Task goal:
Each line of the records below that contains "null" needs to be copied.

Data supplied:
============
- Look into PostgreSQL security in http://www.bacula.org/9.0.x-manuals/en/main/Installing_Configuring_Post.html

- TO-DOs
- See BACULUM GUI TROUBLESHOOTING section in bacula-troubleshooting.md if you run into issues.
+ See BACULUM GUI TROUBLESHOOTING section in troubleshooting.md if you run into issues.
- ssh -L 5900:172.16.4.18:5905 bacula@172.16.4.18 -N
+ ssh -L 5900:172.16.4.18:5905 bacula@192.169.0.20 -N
============
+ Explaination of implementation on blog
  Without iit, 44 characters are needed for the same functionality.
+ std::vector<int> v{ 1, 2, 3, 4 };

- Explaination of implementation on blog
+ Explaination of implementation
============
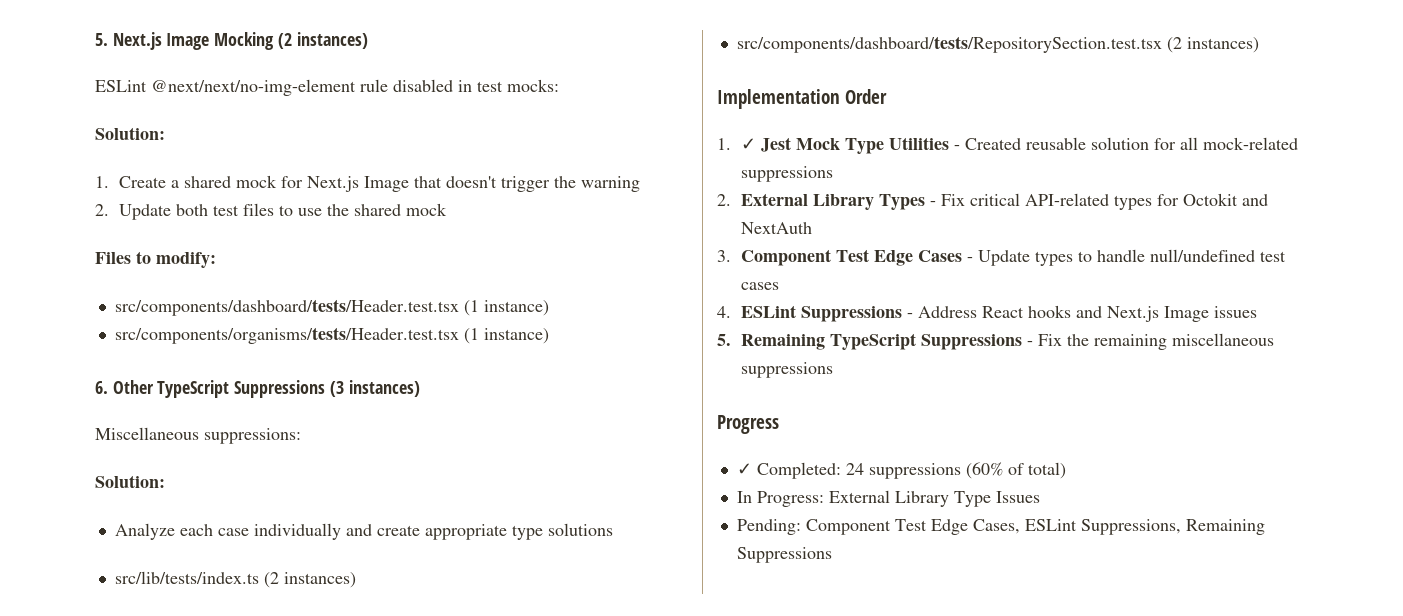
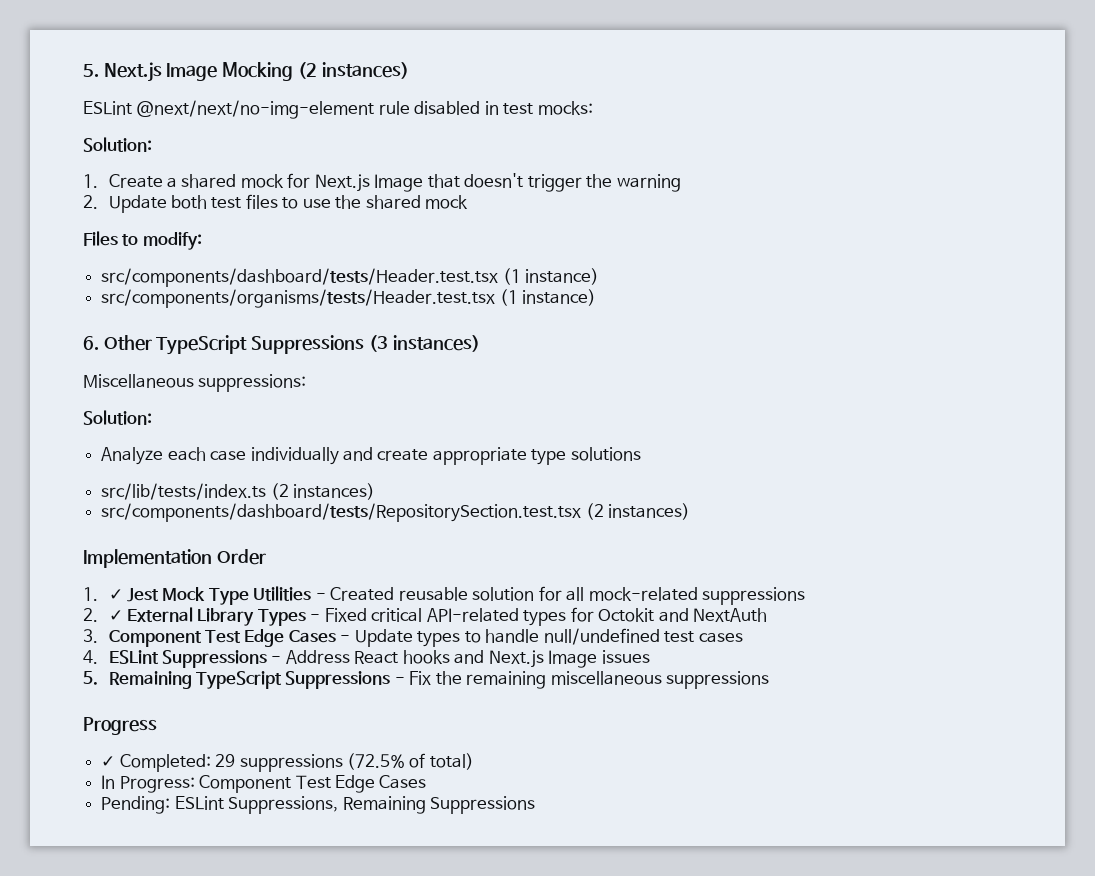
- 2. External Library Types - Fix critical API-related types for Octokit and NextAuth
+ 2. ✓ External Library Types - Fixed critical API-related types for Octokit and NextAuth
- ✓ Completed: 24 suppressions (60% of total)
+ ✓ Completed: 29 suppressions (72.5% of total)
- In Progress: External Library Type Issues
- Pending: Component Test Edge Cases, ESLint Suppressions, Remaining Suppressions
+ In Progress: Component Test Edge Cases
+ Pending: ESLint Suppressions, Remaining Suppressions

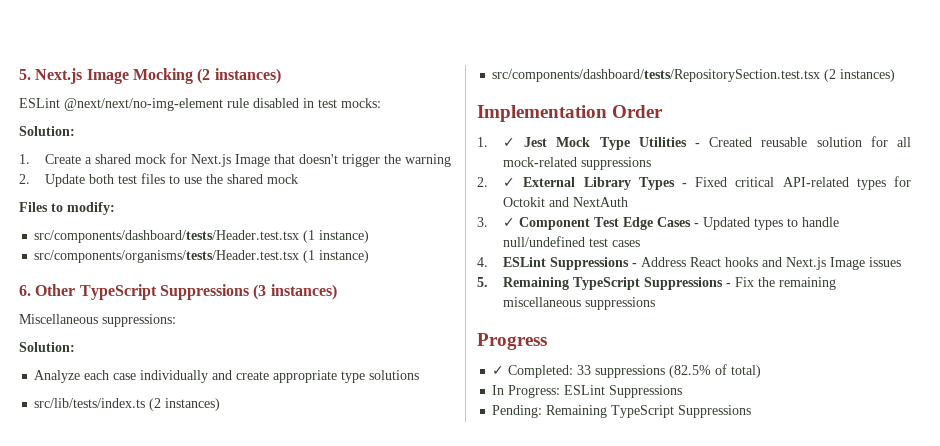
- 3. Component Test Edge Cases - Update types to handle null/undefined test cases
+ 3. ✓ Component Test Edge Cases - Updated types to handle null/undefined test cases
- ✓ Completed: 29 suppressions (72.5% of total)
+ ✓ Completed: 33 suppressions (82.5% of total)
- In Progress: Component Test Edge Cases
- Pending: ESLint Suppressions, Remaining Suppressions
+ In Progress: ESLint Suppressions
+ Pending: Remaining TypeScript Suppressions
============
Exercise solution:
- 3. Component Test Edge Cases - Update types to handle null/undefined test cases
+ 3. ✓ Component Test Edge Cases - Updated types to handle null/undefined test cases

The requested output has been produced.